In light of the foregoing, I have an admittedly weak response—for now, to wit, the setting up of people’s courts throughout the state, to try Governor Snyder in absentia, since recall and impeachment are unlikely, and in these proceedings make clear the criminal and illicit conduct of state and business leaders alike in bringing the community of Flint to its knees. Let the ax fall on both political parties alike (similar to a Truth and Reconciliation proceeding in countries that have escaped from or overthrown dictatorial regimes), exposing the wounds which come from consistent favoritism to business over the needs of the people: Flint the capitalist fate awaiting us all.

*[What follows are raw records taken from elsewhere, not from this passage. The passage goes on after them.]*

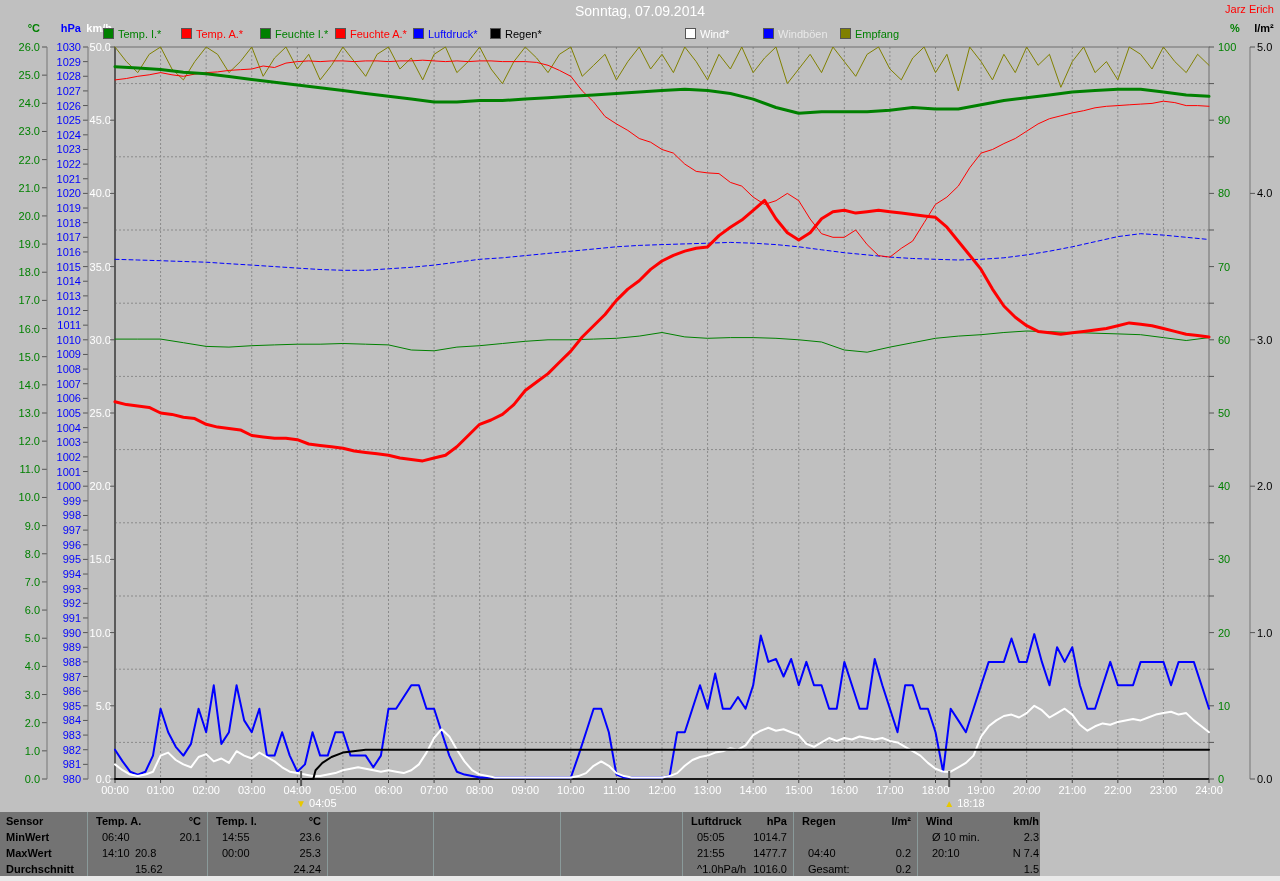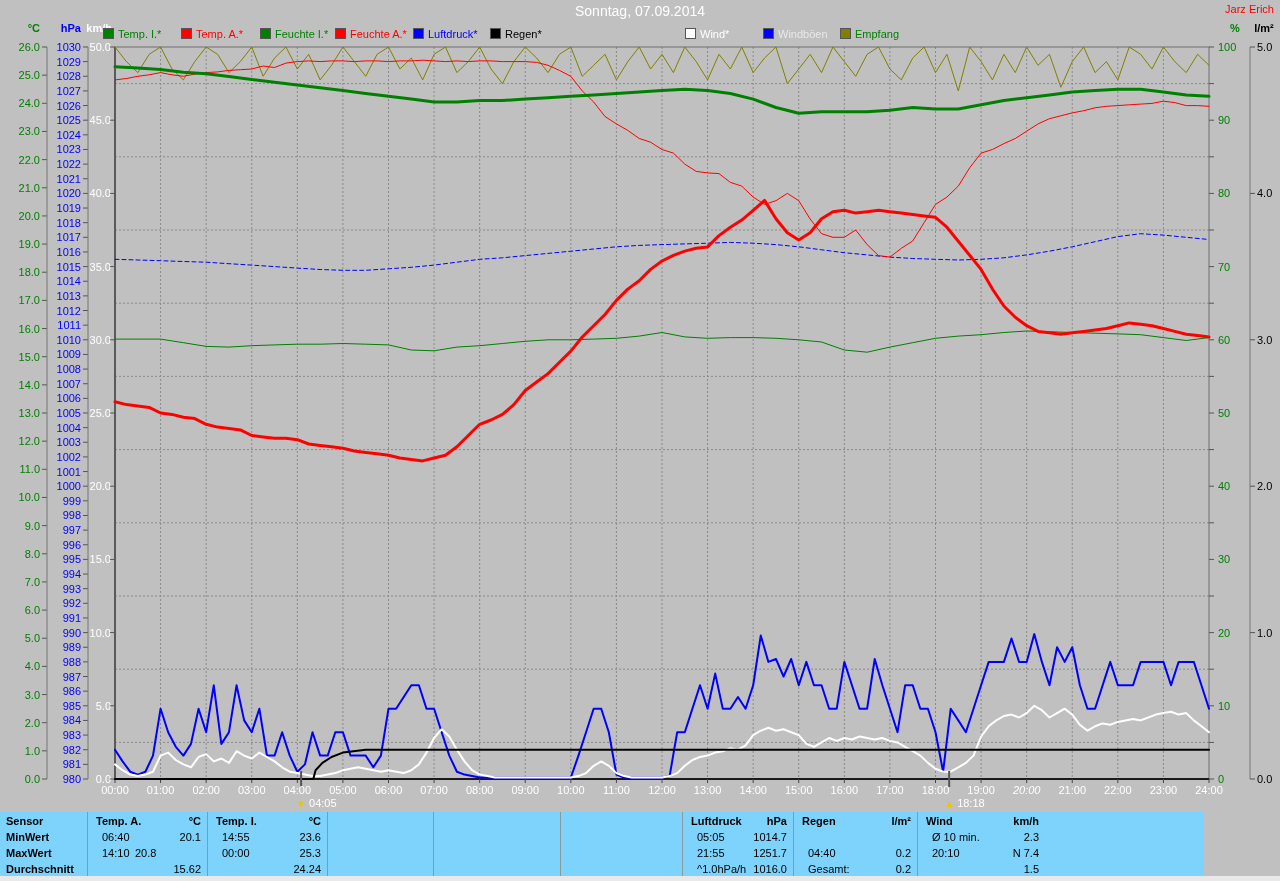"Sensor" #table { background: #7dd3fc -> #737373; width: 1204px -> 1040px }
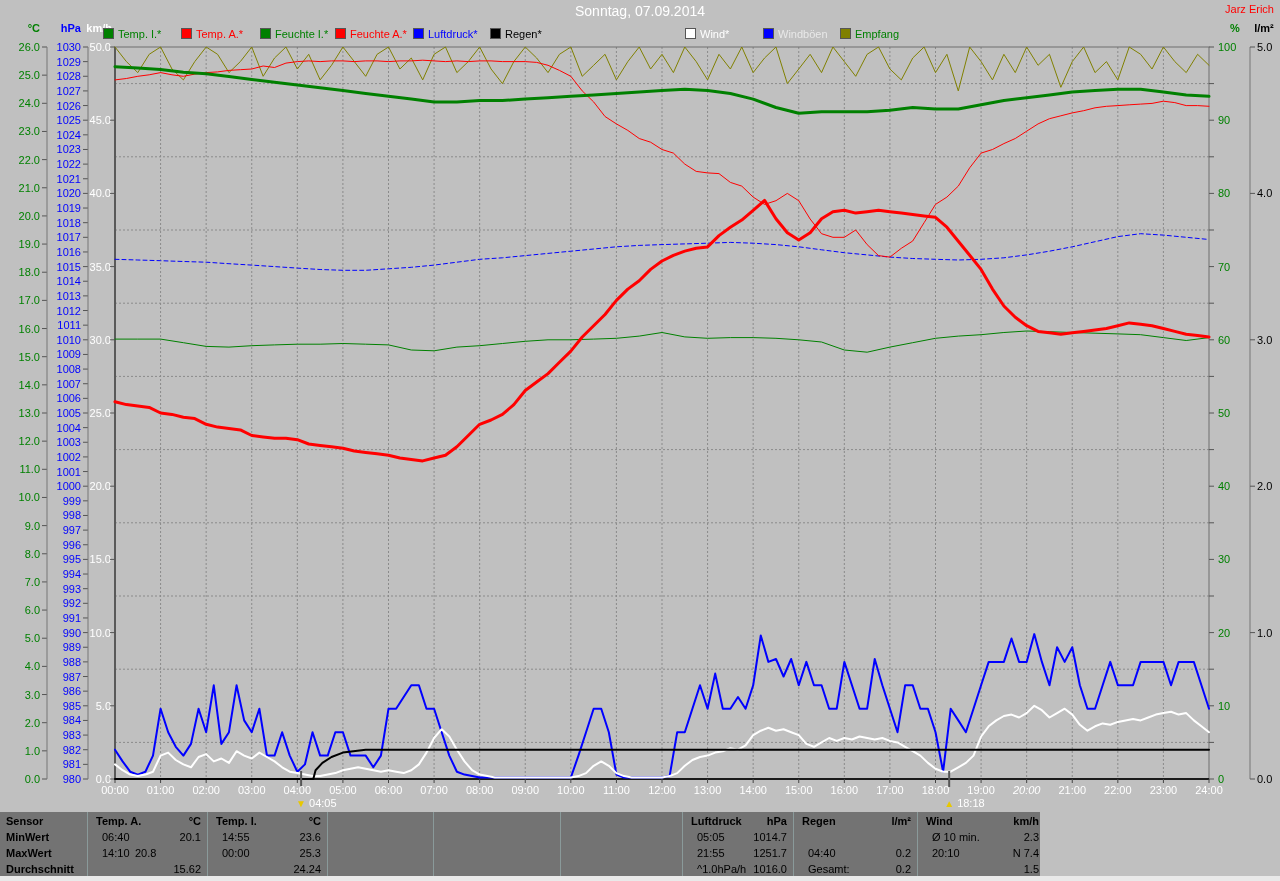"1251.7" div.tcell { text: 1251.7 -> 1477.7 }
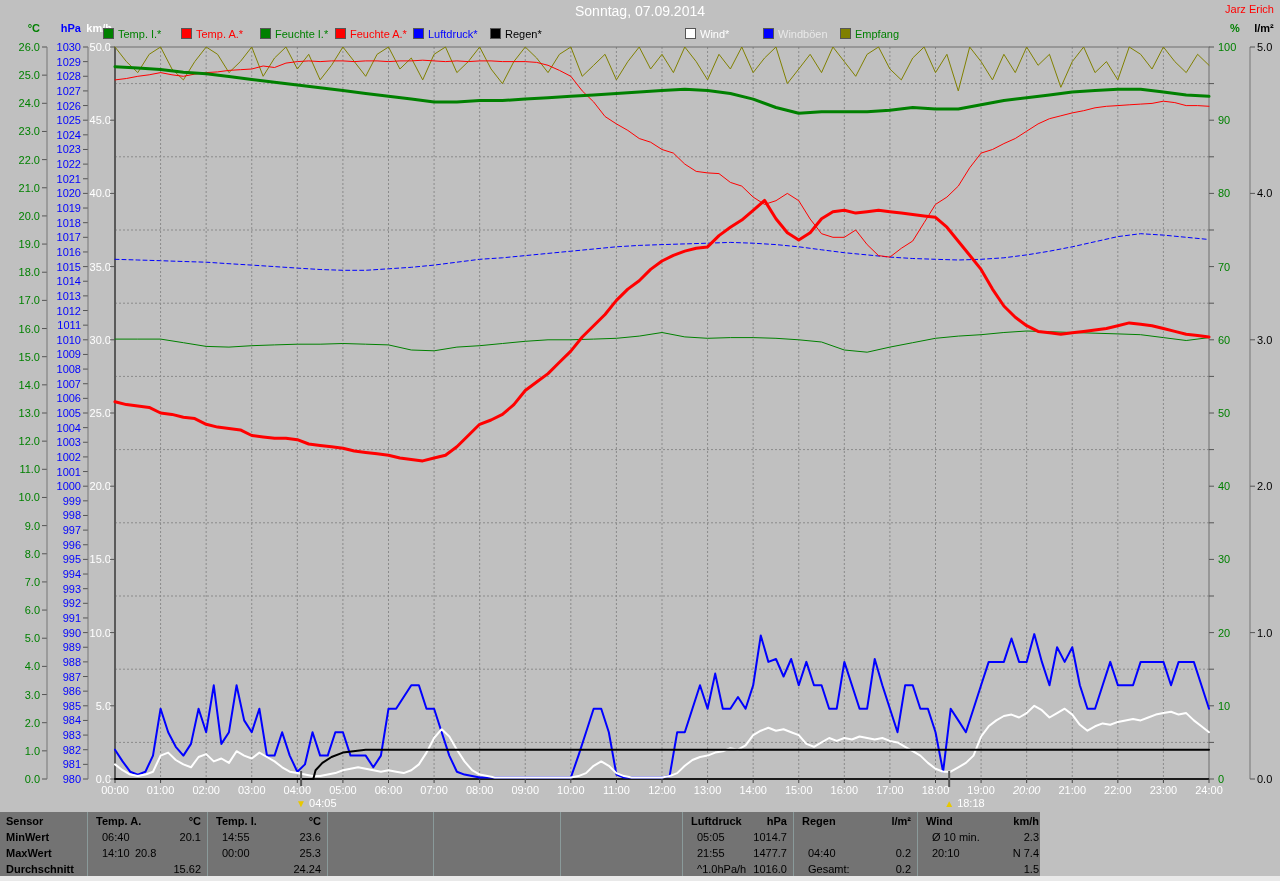"15.62" div.tcell { text-align: right -> left }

This may not be Auschwitz, but let the world know that America and Michigan show a real contempt for their own children, destining them for early and agonizing death, where fiscal responsibility is at issue, and, added incentive, driving home discrimination and making of the discriminated object lessons in knowing their place. Today, blacks and the poor, tomorrow … who knows whom is next? Flint is capable of establishing a chain-reaction. What can be done there, can be done in any community where the needs of capital and of the people conflict.